You might say, 'what a coincidence' but I will be the first to correct you and say that both events were divinely arranged and they cannot be more perfectly timed. Looking at the dates - April 7 and November 7 - both on the seventh of the month and exactly seven months apart and the time of passing - both went home at around 7:30 PM, who could have arranged for that except that Abba Daddy wanted the family to know that they are now resting in Him, not just spiritually but in bodily form.

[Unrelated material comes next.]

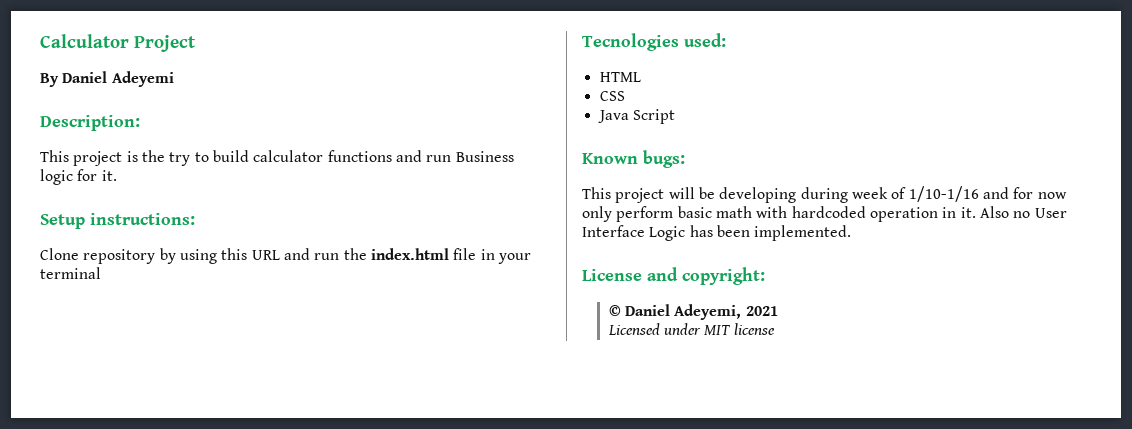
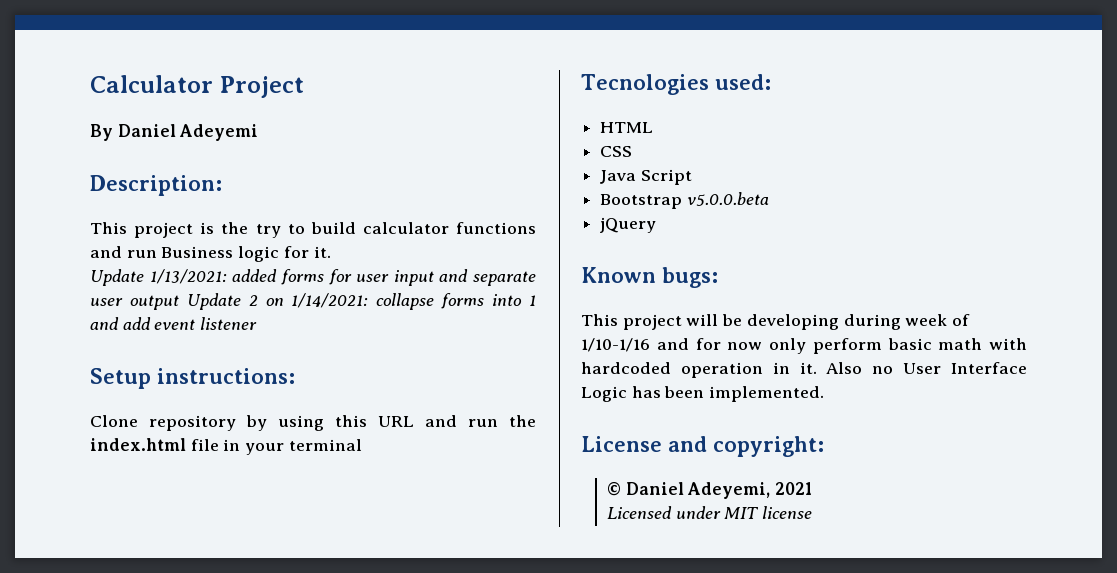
(117, 175) none -> [90,269,536,286] [90,293,537,310] [90,317,258,330] // Update 1/13/2021: added forms for user input and separate user output Update 2 on 1/14/2021: collapse forms into 1 and add event listener
(675, 116) none -> [600,192,769,209] [600,217,657,233] // Bootstrap v5.0.0.beta // jQuery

I always know that my mother would not want to do anything other than with many father but the thought that they went off at the exact time and exactly seven months apart is just too profound. It can only be Abba Daddy. My father suffered from a host of ailments before Daddy took him home - diabetes, high-blood pressure and more recently dimentia. And my mother had multiple strokes in her sleep resulting in the loss of the use of her limbs. And now I am comforted to know that they have now found their perfect rest in Abba Daddy. Soon we will all rise out of these earthly bodies in the Rapture and meet them in Heaven and be reunited and I can almost see the smiles on their faces welcoming me with open arms.

Sunday, October 14, 2007

A Time For Reflection

The Lee Family just returned home from a short weekend break at Angsana Reort & Spa on Bintan Island, Indonesia. It was really a time when I did not have access to internet, decided to switch off my mobile phone and to really spend time with my family in bonding. The last time we were supposedly to have done so was during the graduation ceremony for my daughter in Kenningsworth near Coventory in UK but as it turned out, everyone was busy with his/her programmes and we did not really have good time together.

Many things were happening in our individual lives over the past few weeks and we wanted this time together to reflect and take stock of all our blessings.
1. Our daughter Adeline has been blessed with a full time job starting tomorrow.
2. Adrian had been confirmed on the job after a one-year probation.
3. Alice is expecting new challenges in the coming year.
4. I have just received news about one of the jobs the company had tendered for and after a long wait of 7 weeks, news finally came that we were not awarded the tender. Just as this door had closed, Abba Daddy is about to open two new doors and I will be meeting up with 2 friends to discuss these on Wednesday and Thursday to explore the opportunities.

So the way forward is going to be exciting and I am still believing Daddy that the months ahead will be blessed and fruitful as He provides superabundantly above all that I can ask or imagine. Hallelujah!

Friday, October 12, 2007

Jesus came to reveal the Father

Of all the many things that Jesus could have come to give us and show us, He chose to show us the Father. In fact when Philip, one of His disciples asked Him in John 14:8, "Lord, show us the Father and that will be enough for us", He responded by telling them that He was the representation of the Father; whoever had seen Him would have seen the Father (verses 9-14).

So if you really want to see how Daddy in Heaven really is like, then set your eyes upon Jesus and you will understand the depth of His compassion for you. In fact Jesus Himself said to the disciples that they should believe what He had told them and if they did not, then they should at least believe because of what they saw Him do in their midst (John 14:11).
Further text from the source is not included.